Hartmann E, Sommer T, Prehn S, Görlich D, Jentsch S, Rapoport T A
Max-Delbrück Centre for Molecular Medicine, Berlin-Buch, Germany.
Nature. 1994 Feb 17;367(6464):654-7. doi: 10.1038/367654a0.
Protein translocation into the mammalian endoplasmic reticulum requires the Sec61p complex, which consists of three membrane proteins. The alpha-subunit, the homologue of Sec61p of yeast, shows some similarity to SecYp, a key component of the protein export apparatus of bacteria. In Escherichia coli, SecYp is also associated with two other proteins (SecEp and band-1 protein). We have now determined the sequences of the beta- and gamma-subunits of the mammalian Sec61p complex. Sec61-gamma is homologous to SSS1p, a suppressor of sec61 mutants in Saccharomyces cerevisiae, and can functionally replace it in yeast cells. Moreover, Sec61-gamma and SSS1p are structurally related to SecEp of E. coli and to putative homologues in various other bacteria. At least two subunits of the Sec61/SecYp complex therefore seem to be key components of the protein translocation apparatus in all classes of organisms.

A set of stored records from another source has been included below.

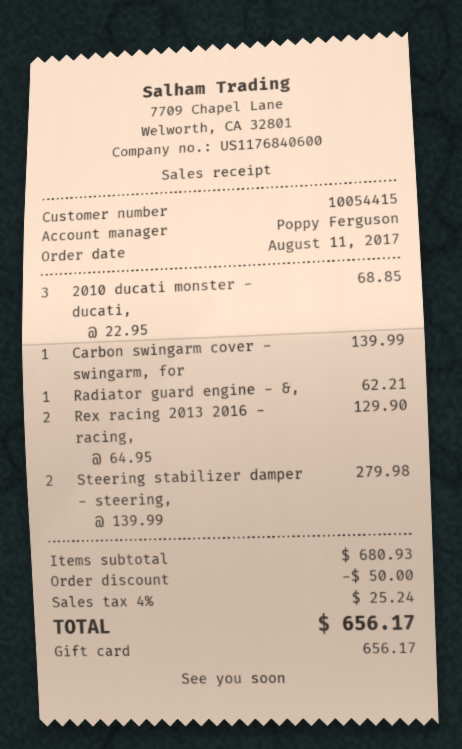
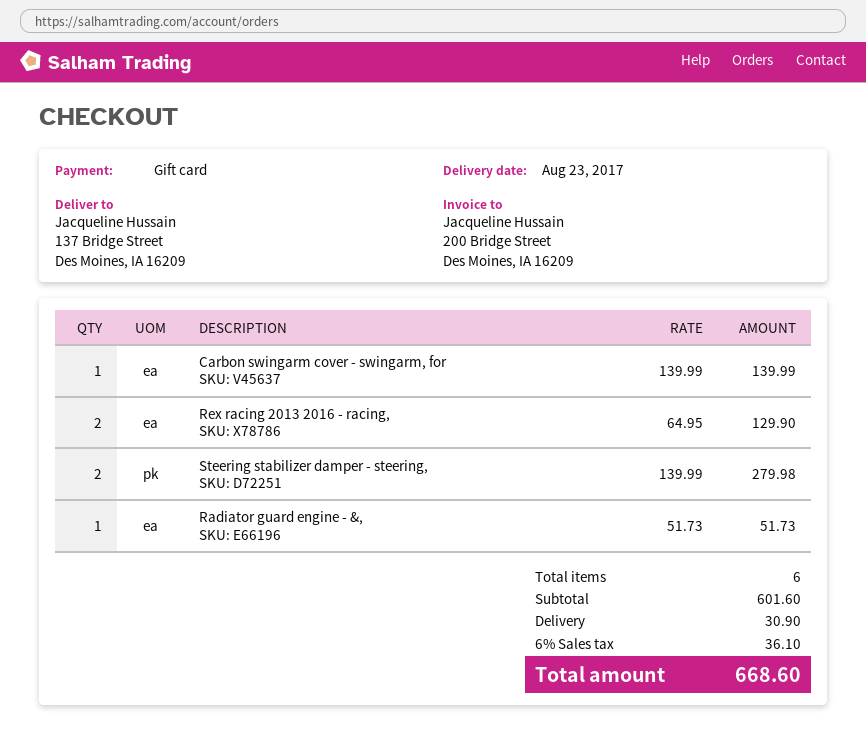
2010 ducati monster - ducati,: 3 x 22.95 = 68.85 -> none
Radiator guard engine - &,: 1 x 62.21 = 62.21 -> 1 x 51.73 = 51.73
subtotal: 680.93 -> 601.60
discount: 50.00 -> none
shipping: none -> 30.90
tax: 4% = 25.24 -> 6% = 36.10
total: 656.17 -> 668.60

蛋白质转运到哺乳动物内质网需要Sec61p复合体,该复合体由三种膜蛋白组成。α亚基是酵母Sec61p的同源物,与细菌蛋白质输出装置的关键成分SecYp有一些相似之处。在大肠杆菌中,SecYp还与另外两种蛋白质(SecEp和带1蛋白)相关联。我们现已确定了哺乳动物Sec61p复合体的β和γ亚基的序列。Sec61-γ与酿酒酵母sec61突变体的抑制因子SSS1p同源,并且可以在酵母细胞中发挥其功能。此外,Sec61-γ和SSS1p在结构上与大肠杆菌的SecEp以及其他各种细菌中的假定同源物相关。因此,Sec61/SecYp复合体的至少两个亚基似乎是所有生物类群中蛋白质转运装置的关键成分。